If you look closely at her achievements, though, it becomes clear both that she was a successful playwright separately to her other writing work, and that she cared very deeply about this facet of her career.
Julius: In terms of the number of people who saw her plays, and the number of productions that were performed worldwide and continue to be so she is undoubtedly and inarguably the most successful female playwright of all time, and nobody has yet challenged that statement.
This is Julius Green, a theatre producer and the author of Agatha Christie: A Life in Theatre. This book, which was first published in 2015, is a brilliantly comprehensive reappraisal of Christie’s theatrical career. As a result of all the research he did around this subject, Julius came to some pretty firm conclusions about where Agatha Christie the playwright should sit in the history of twentieth century British theatre. For instance:
Julius: She’s the only woman ever to have had three plays running in the West End simultaneously. One of those is The Mousetrap. One was Witness for the Prosecution and one was Spider’s Web.

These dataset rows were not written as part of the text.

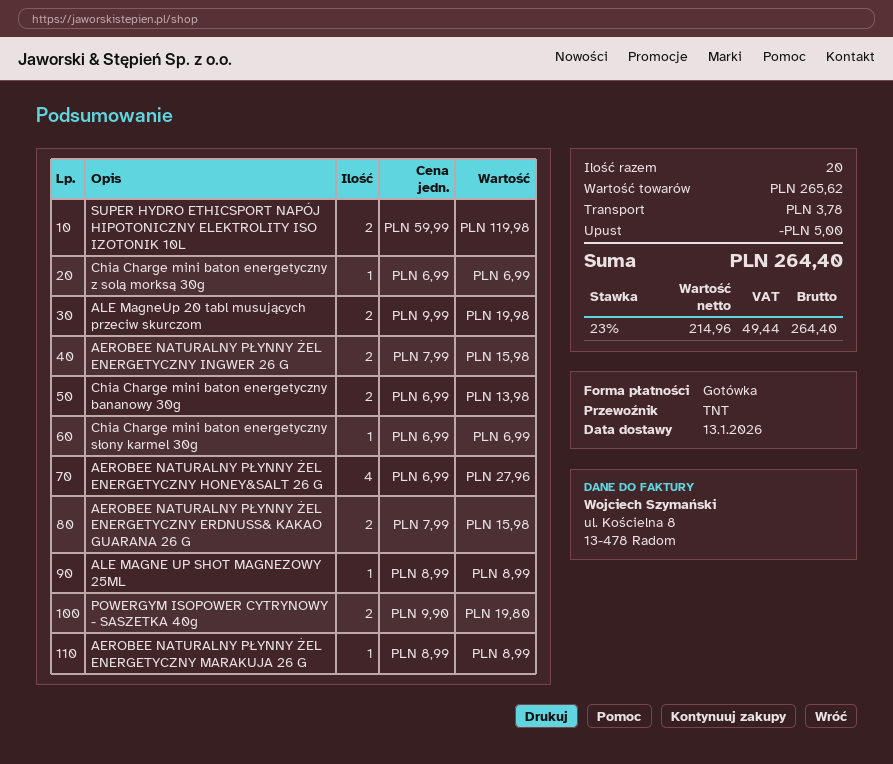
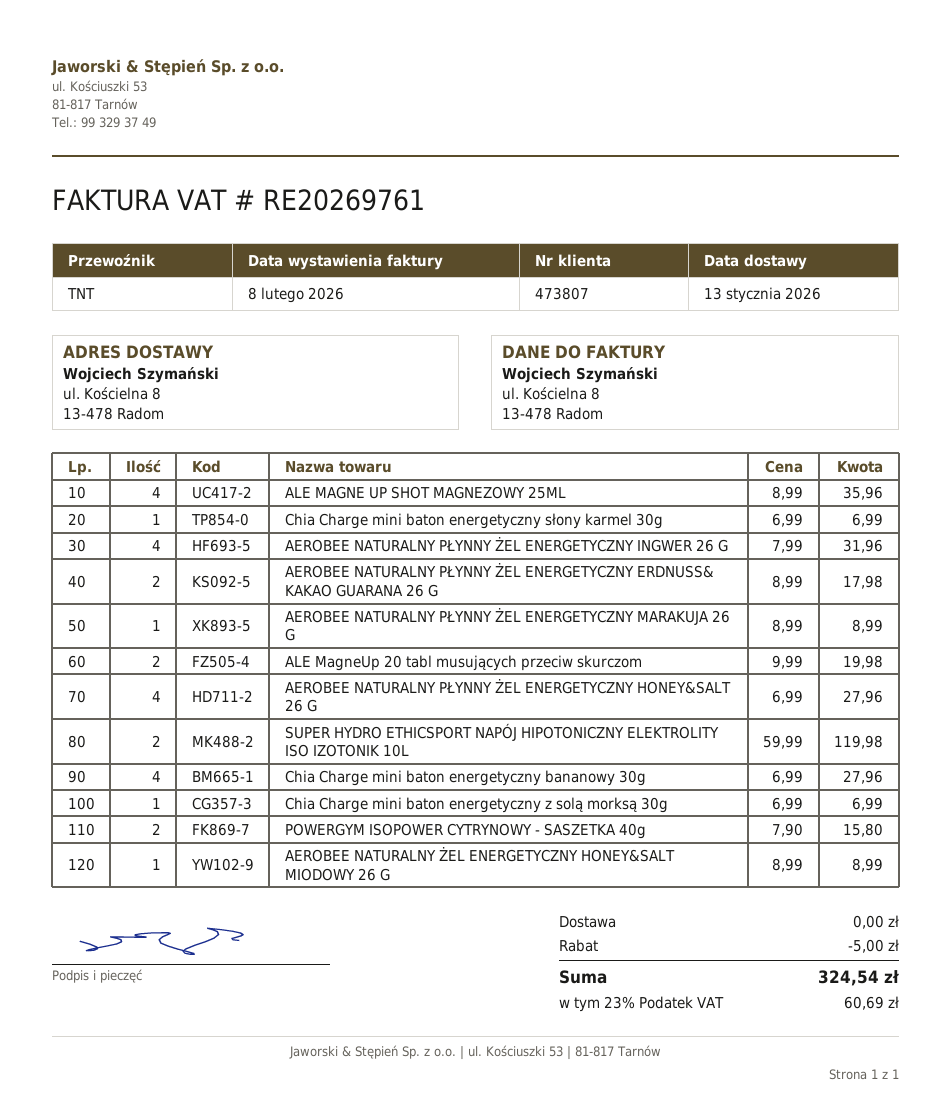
AEROBEE NATURALNY PŁYNNY ŻEL ENERGETYCZNY INGWER 26 G: 2 x 7.99 = 15.98 -> 4 x 7.99 = 31.96
Chia Charge mini baton energetyczny bananowy 30g: 2 x 6.99 = 13.98 -> 4 x 6.99 = 27.96
AEROBEE NATURALNY PŁYNNY ŻEL ENERGETYCZNY ERDNUSS& KAKAO GUARANA 26 G: 2 x 7.99 = 15.98 -> 2 x 8.99 = 17.98
ALE MAGNE UP SHOT MAGNEZOWY 25ML: 1 x 8.99 = 8.99 -> 4 x 8.99 = 35.96
POWERGYM ISOPOWER CYTRYNOWY - SASZETKA 40g: 2 x 9.90 = 19.80 -> 2 x 7.90 = 15.80
AEROBEE NATURALNY ŻEL ENERGETYCZNY HONEY&SALT MIODOWY 26 G: none -> 1 x 8.99 = 8.99
shipping: 3.78 -> 0.00
tax: 23% = 49.44 -> 23% = 60.69
total: 264.40 -> 324.54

Indeed, writing plays was something Agatha had wanted to do her whole life, long before the idea of writing detective novels came long, although her ambitions were only realised well after she had established herself as a mystery novelist.
Julius: She always wanted to be a playwright. She wrote plays from an early age from from a teenager, she started writing plays. But first performed play was in 1930 when she was 40 years old, so you know, relatively late in her in her life as a writer, she became a playwright and her success as a playwright as I say came in the 1950s when she was in her 60s. So, as a as an older woman, she found to success as a playwright.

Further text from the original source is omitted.